Input for this task START

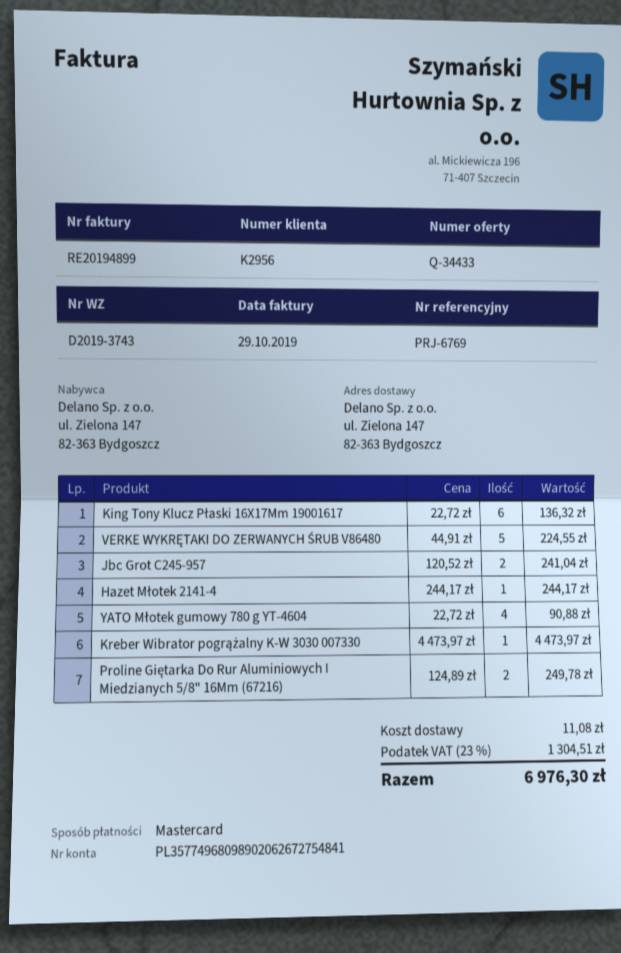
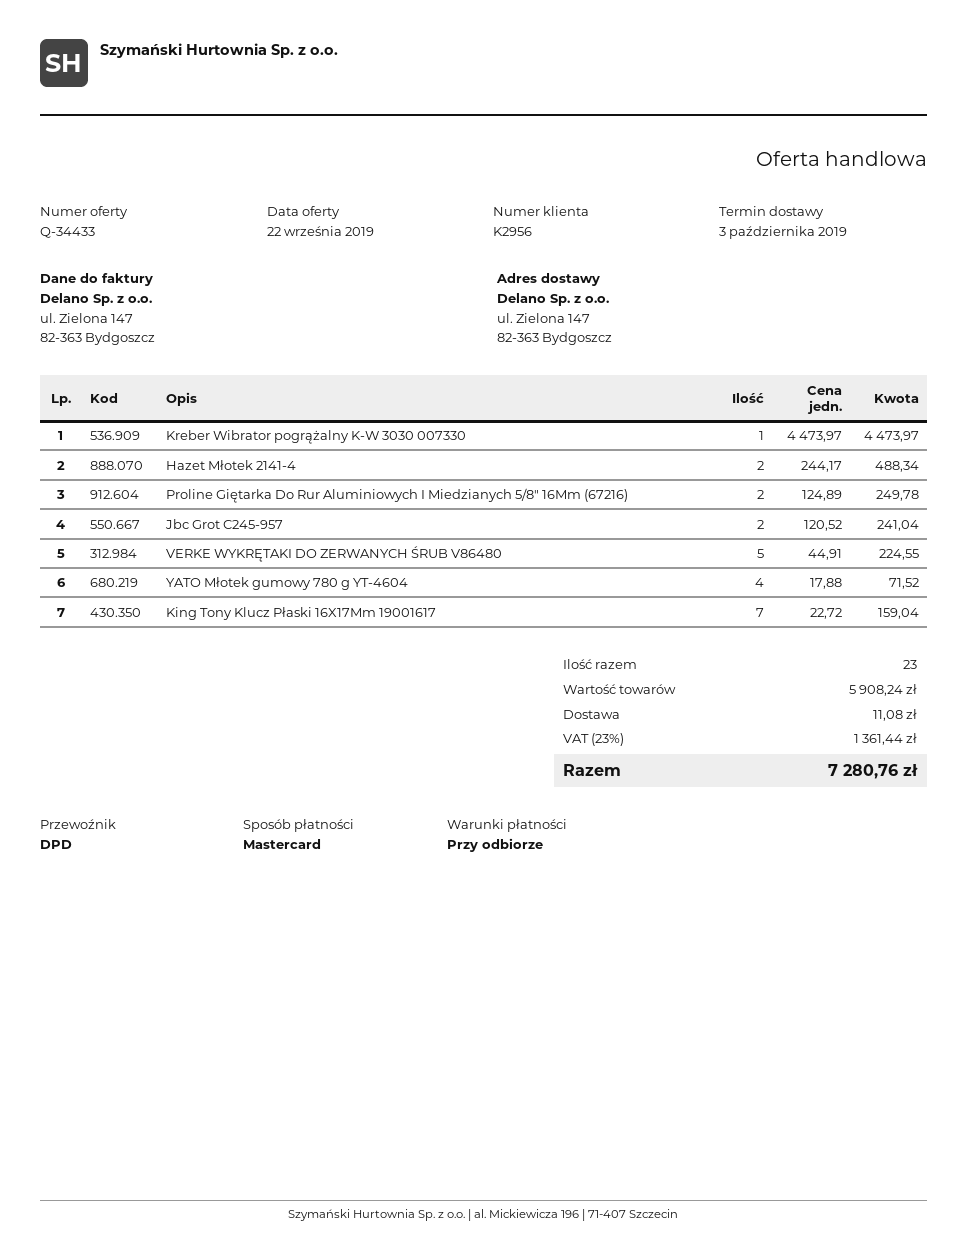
King Tony Klucz Płaski 16X17Mm 19001617: 6 x 22.72 = 136.32 -> 7 x 22.72 = 159.04
Hazet Młotek 2141-4: 1 x 244.17 = 244.17 -> 2 x 244.17 = 488.34
YATO Młotek gumowy 780 g YT-4604: 4 x 22.72 = 90.88 -> 4 x 17.88 = 71.52
tax: 23% = 1304.51 -> 23% = 1361.44
total: 6976.30 -> 7280.76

Input for this task END

Repeat the data word for word. Images are not part of the copy.

King Tony Klucz Płaski 16X17Mm 19001617: 6 x 22.72 = 136.32 -> 7 x 22.72 = 159.04
Hazet Młotek 2141-4: 1 x 244.17 = 244.17 -> 2 x 244.17 = 488.34
YATO Młotek gumowy 780 g YT-4604: 4 x 22.72 = 90.88 -> 4 x 17.88 = 71.52
tax: 23% = 1304.51 -> 23% = 1361.44
total: 6976.30 -> 7280.76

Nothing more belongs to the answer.